Consider the prototypical examples: the Schwarzschild and Kerr black holes, respectively: $$\mathrm{d}s^2=-\left(1-\frac{r_s}{r}\right)\mathrm{d}t^2+\left(1-\frac{r_s}{r}\right)^{-1}\mathrm{d}r^2+r^2\mathrm{d}\theta^2+r^2\sin^2\theta\,\mathrm{d}\phi^2$$ $$\mathrm{d}s^2=\left(1-\frac{r_sr}{\Sigma}\right)\mathrm{d}t^2+\frac{\Sigma}{\Delta}\mathrm{d}r^2+\Sigma\mathrm{d}\theta^2+\left(r^2+a^2+\frac{r_sra^2}{\Sigma}\sin^2\theta\right)\sin^2\theta\mathrm{d}\phi-\frac{2r_sra\sin^2\theta}{\Sigma}\mathrm{d}t\mathrm{d}\phi$$

Where $r_s$ is the Schwarzschild radius, $a=\frac{J}{M}$, $\Sigma=r^2+a^2\cos^2\theta$, and $\Delta=r^2-r_sr+a^2$.

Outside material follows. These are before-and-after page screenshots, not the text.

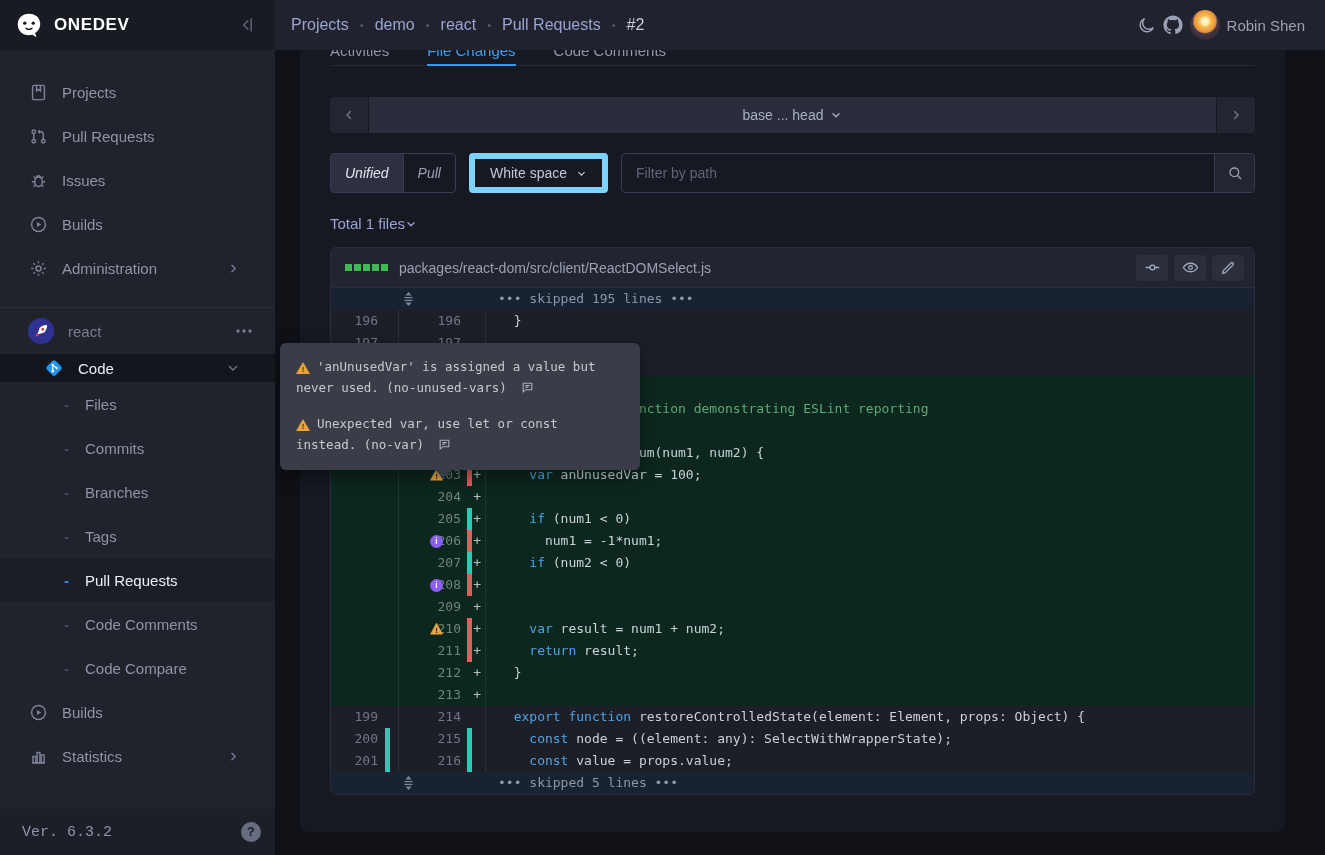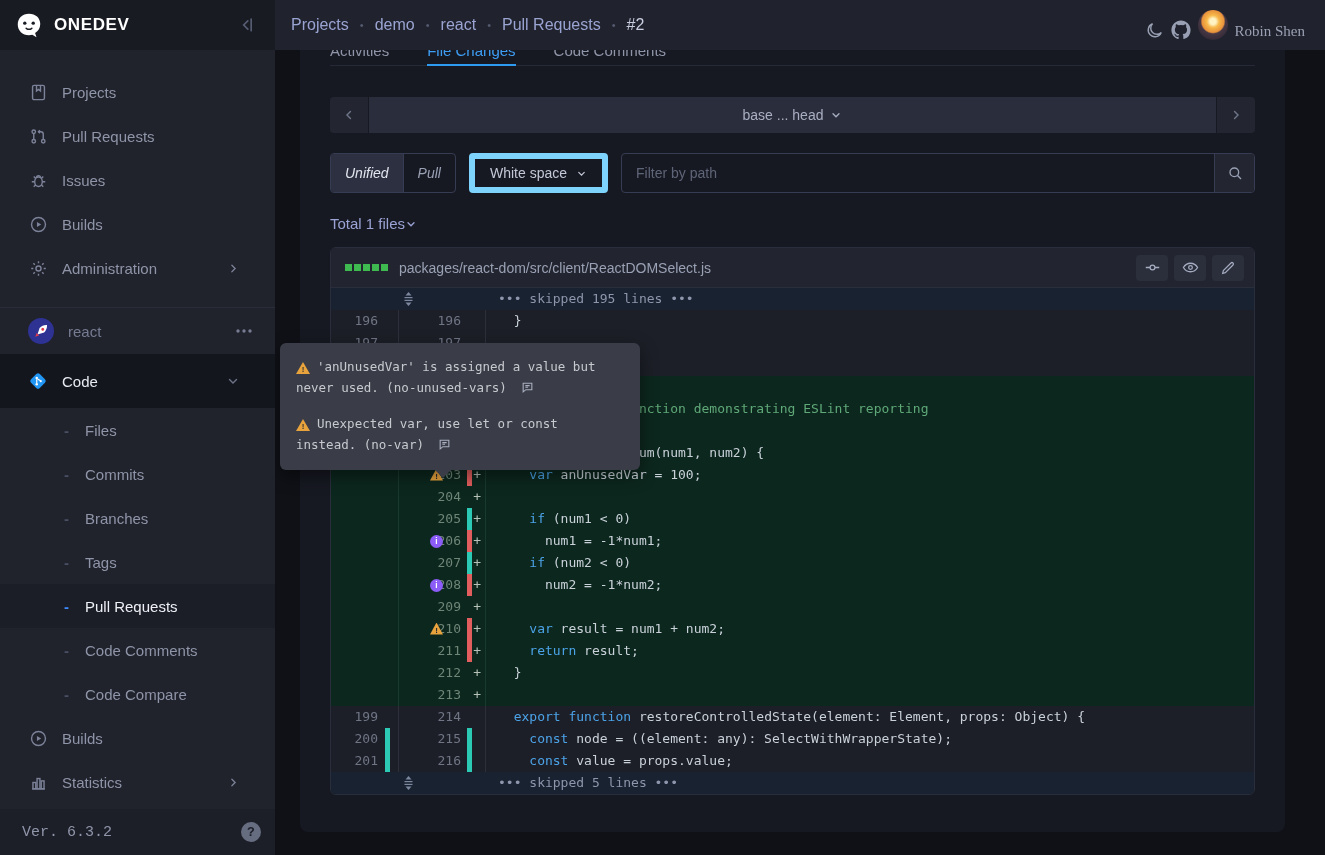"Robin Shen" .topbar-right { align-items: flex-end -> center; font-family: Liberation Serif, serif -> none }
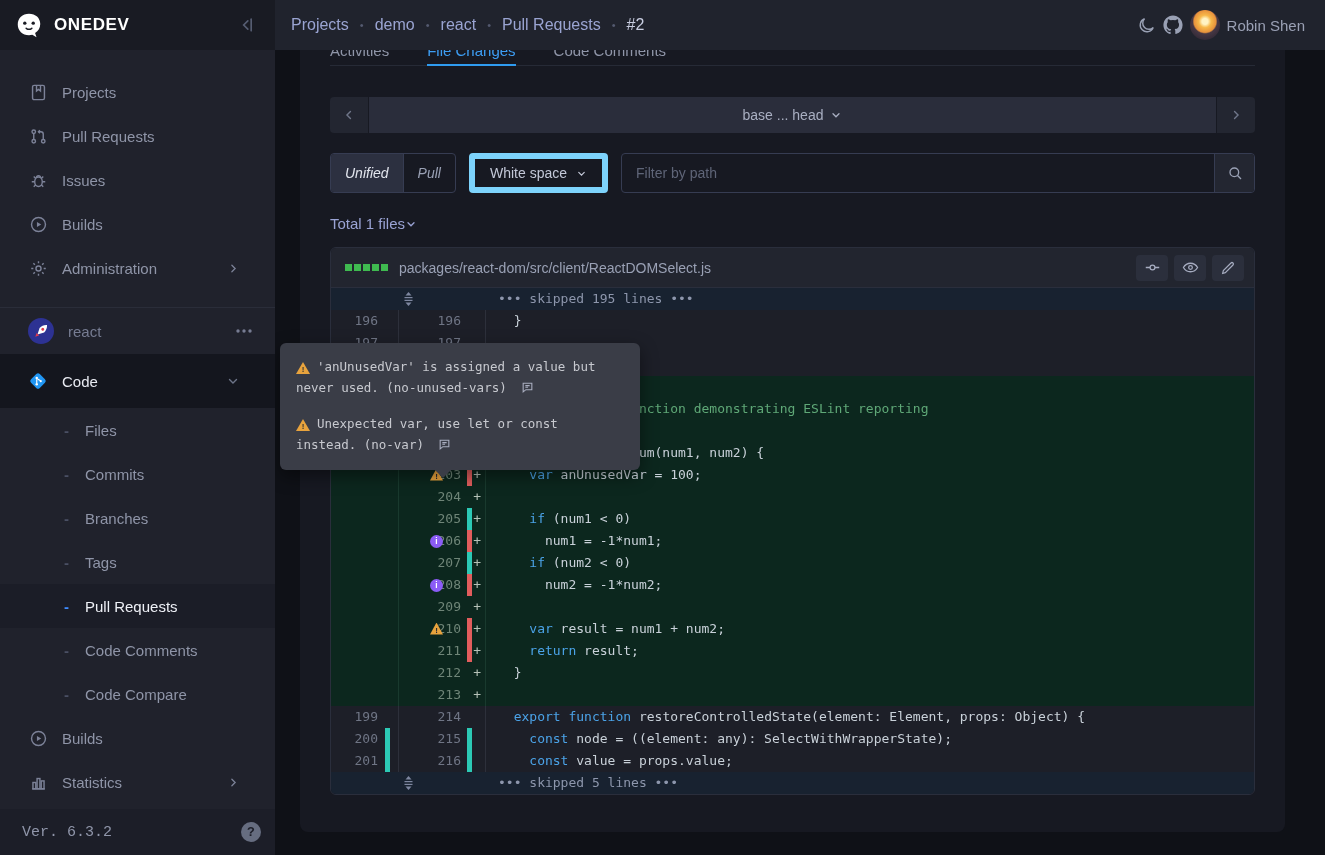"Code" .sb-code { height: 54px -> 28px; padding: 0 18px 0 28px -> 0 18px 0 44px }
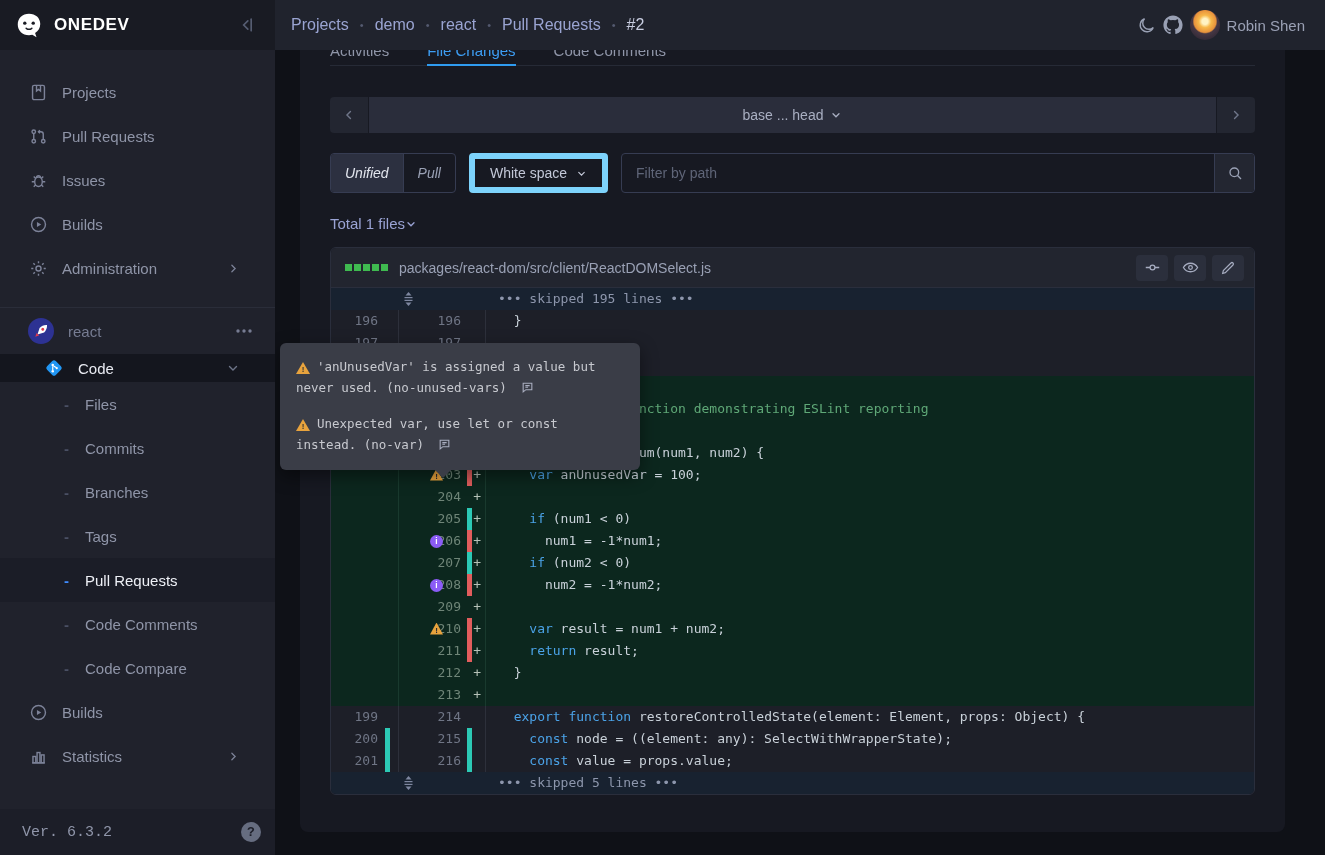"num2 = -1*num2;" div.code { html: <div><span> </span><span> num2 = -1*num2;</span></div> -> none }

As you can see, they are quite different. There are cross terms between $t$ and $\phi$, as you can see, which imparts angular momentum to things which approach it. In fact, if you get too close, you will be forced to move along with its motion, the effect called frame dragging. You can think of the object as dragging spacetime along with it as it spins, which causes these effects (this is a bit inaccurate, but easy to explain; for a more technical explanation, go here).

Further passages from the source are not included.